In memory of Peng Pai and Yang Yin, the CCP named its military academy the "Peng-Yang Military Academy of the Red Army".

== Works ==
- Report on the Haifeng Peasant Movement (海丰农民运动)
- Peng Pai anthology (collection) (彭湃文集)

== Family ==
Peng Pai's second son, Peng Shilu, the first chief designer of China's nuclear submarine (Type 091 and Type 092) project, is hailed the "father of China's nuclear submarines" and the "founding father of China's Naval Nuclear Propulsion". He was selected as a member of the Chinese Academy of Engineering for his contributions and expertise in nuclear propulsion and Nuclear Power Engineering.

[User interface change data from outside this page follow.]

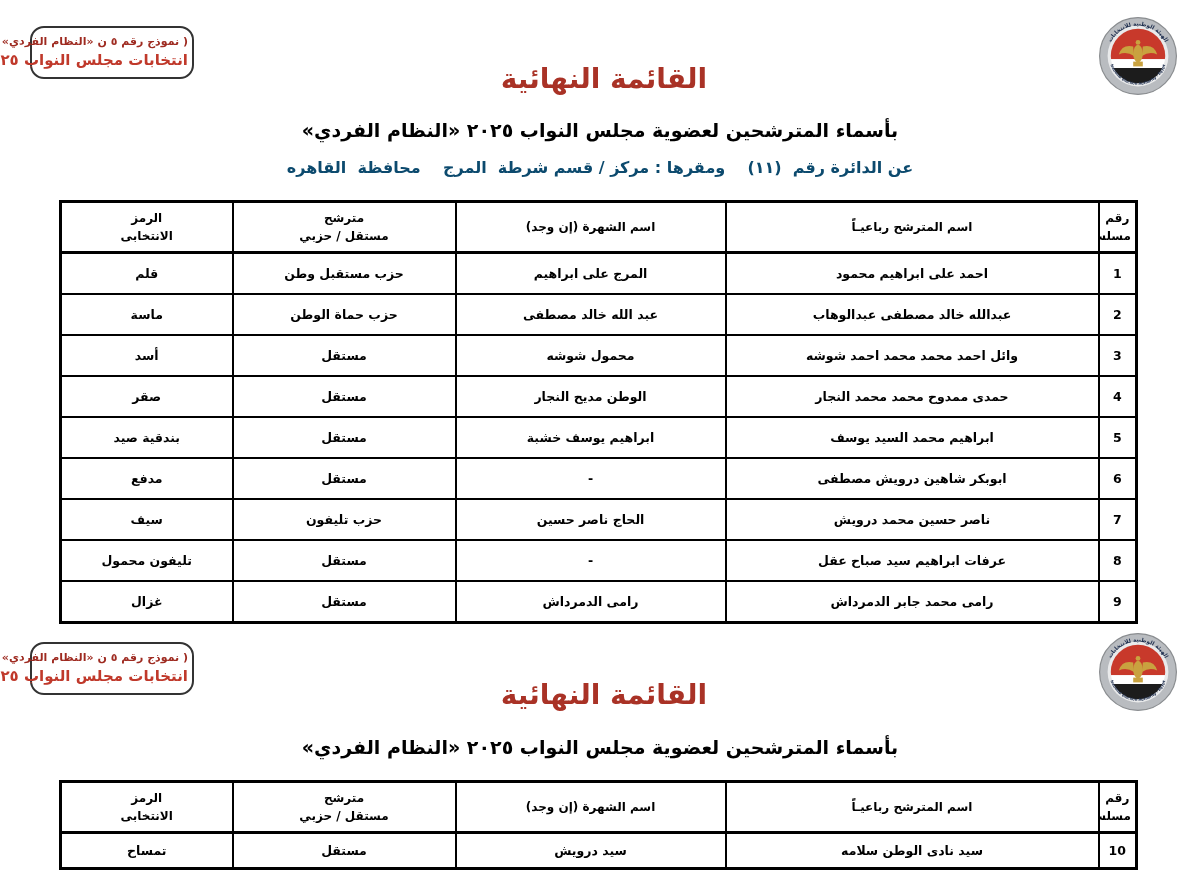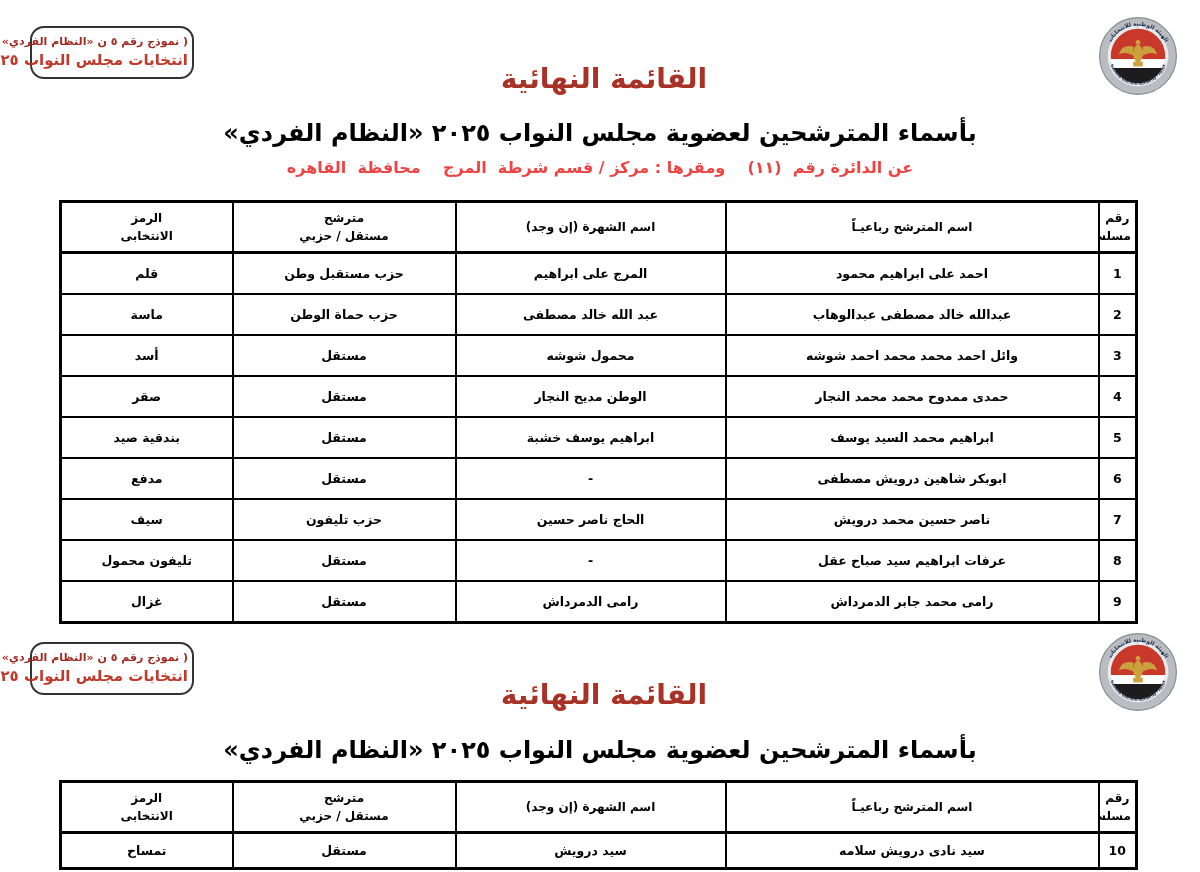"بأسماء المترشحين لعضوية مجلس النواب" .doc-subtitle { font-size: 24px -> 19px }
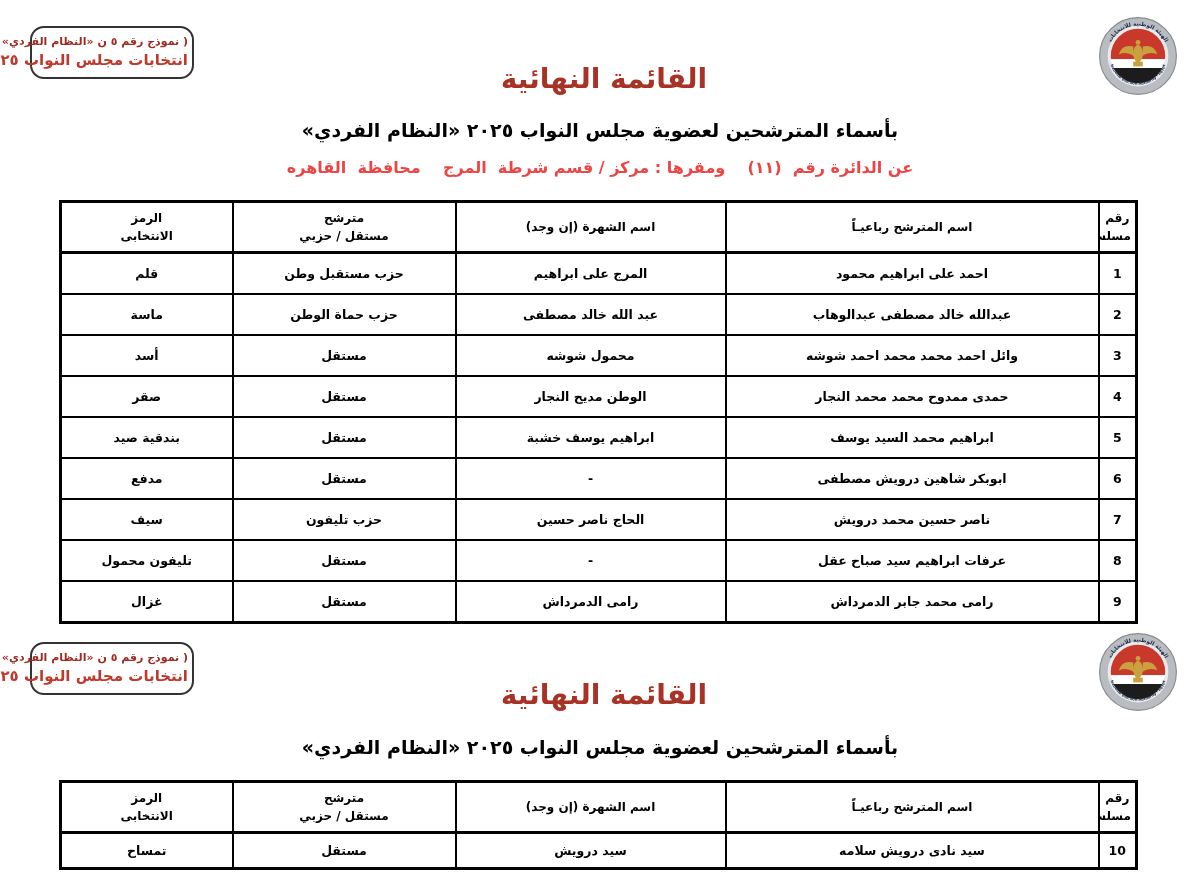"عن الدائرة رقم (١١) ومقرها" .doc-district { color: #ef4444 -> #0c4a6e }
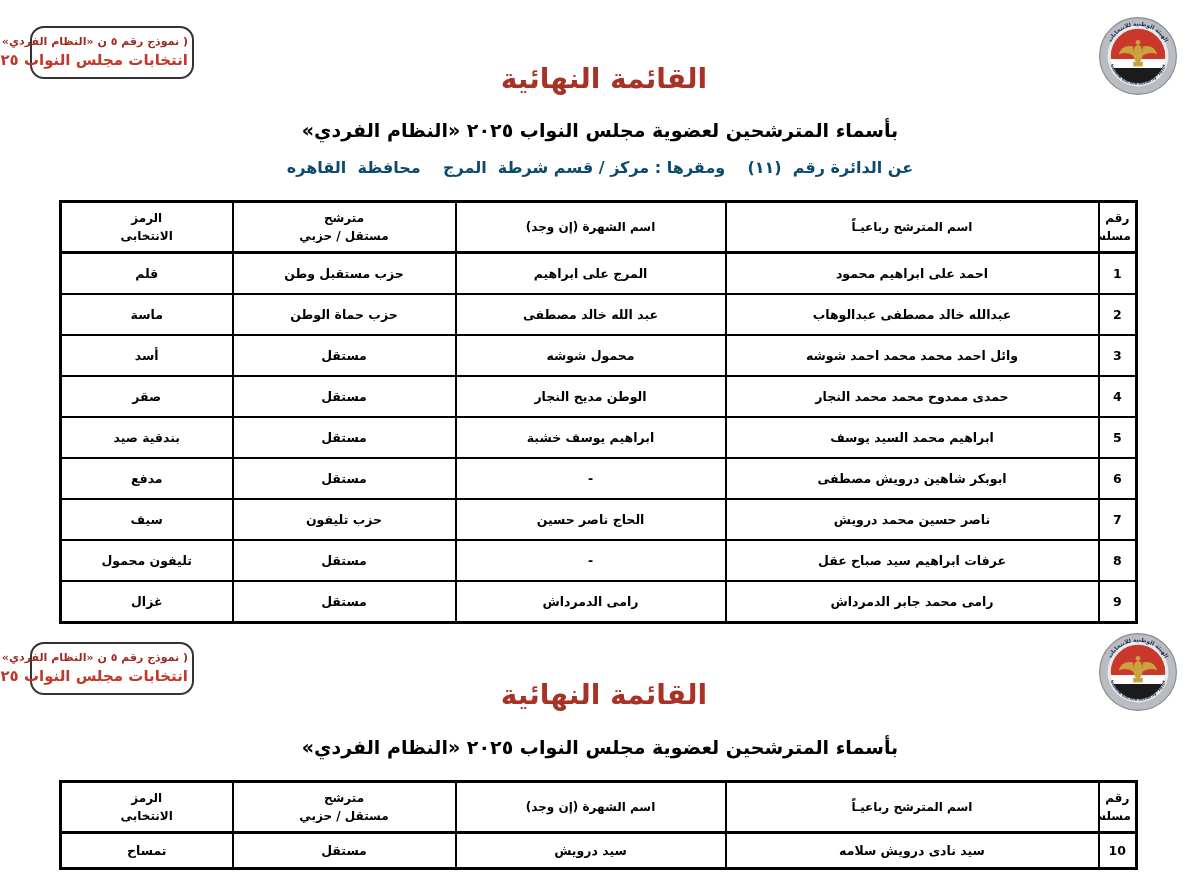"سيد نادى درويش سلامه" td { text: درويش -> الوطن }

Peng Shige, a grandson of Peng Pai's elder brother Peng Hanyuan, is a distinguished mathematician and an academician of the Chinese Academy of Sciences. He is noted for his contributions in stochastic analysis and founding of Mathematical Finance in China.

== Legacy ==
In 1957, Haifeng County High School (where Peng Pai had attended) was renamed the "Peng Pai Memorial High School".

During the Chinese Cultural Revolution, the Anti-Peng Pai Incident (反彭湃事件) broke out in Shanwei, Guangdong, targeting the relatives of Peng Pai. Peng Pai's mother was jailed, and his third son Peng Hong (彭洪) was killed and buried secretly; a cousin and a nephew of Peng Pai were also killed in a massacre which resulted in the deaths of over 160 people, and the head of the nephew was hung up on the pole and shown to the public for three days. In 1978 after the end of the Cultural Revolution, Xi Zhongxun was in charge of Guangdong province and officially redressed this incident as well as rehabilitated Peng Pai's relatives and all the related victims.